La pause estivale s'achève.
Il est temps de plonger dans la vague #metoo !








Que dis-je, le "tsunami", le raz-de-marée !
Une tempête qui a provoqué une "rupture historique majeure", une "rupture sociétale", un "événement historique"
Et j'en passe.
Vous n'habitez probablement pas sur Mars, ni dans un caisson hermétique.
Vous savez donc que cette déferlante #metoo a contribué à libérer la parole des femmes victimes de divers abus sexuels.
Voilà un effet positif.

Doublé d'un effet collatéral :
Verrouiller la parole des victimes masculines, à double tour.
On peut estimer cela formidable.

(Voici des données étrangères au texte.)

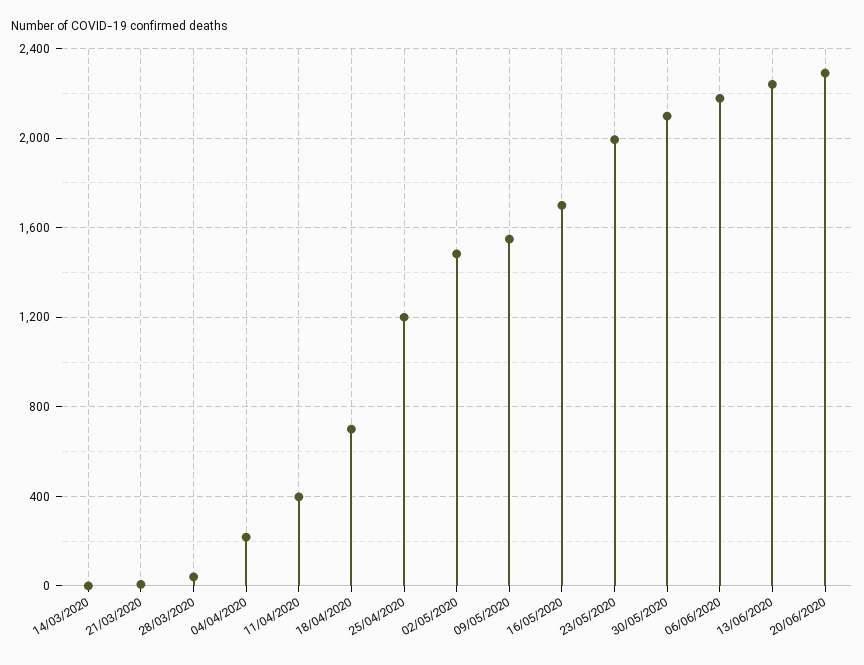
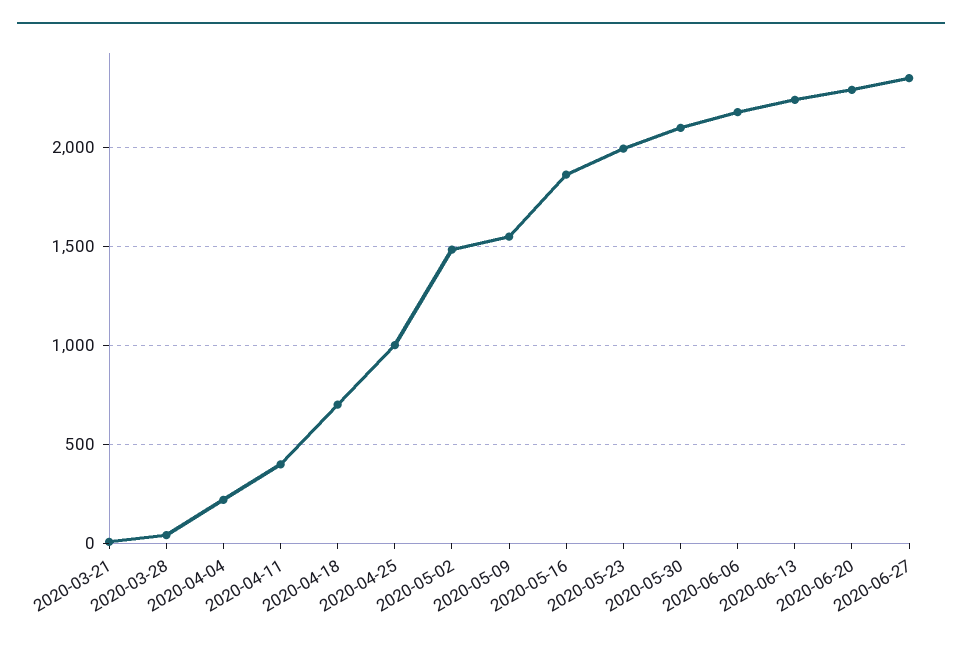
14/03/2020: 0 -> none
25/04/2020: 1200 -> 1000
16/05/2020: 1700 -> 1850
2020-06-27: none -> 2350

Ou pas.




  #metoo : la parole libérée des femmes victimes d'agressions sexuelles



Rappelons qu'après l'affaire dite "Weinstein"  déclenchée à Hollywood en octobre 2017, l'actrice américaine Alyssa Milano a invité les victimes de harcèlement ou d'agressions sexuelles à témoigner sur Twitter. Les victimes ? Plus précisément "toutes les femmes".

Dès leurs débuts, #metoo, mais aussi #balancetonporc et autres hashtags similaires dans bien d'autres pays ciblaient les femmes victimes d'abus sexuels, "toutes les femmes, dans tous les milieux".

D'où le "tsunami", et la supposée naissance d'une révolte féministe globalisée, d'une dimension mondiale, d'un bout à l'autre de la planète.
Y compris en France, où la Fondation des Femmes, dédiée à la lutte contre les violences faites aux femmes, s'est impliquée. Sans oublier bien sûr le hashtag hexagonal #balancetonporc.

De tous côtés, nous est donc parvenue l'information suivante :
Un raz-de-marée féminin et féministe serait survenu, un  mouvement social féminin du XXIe siècle, capable de renverser la séculaire domination masculine.  
Un phénomène prêt à s'inscrire dans la longue histoire du féminisme.
Jusqu'à envisager une remise en question  de l'expression du désir masculin , voire d'"anéantir l'idée d'un désir masculin irrépressible".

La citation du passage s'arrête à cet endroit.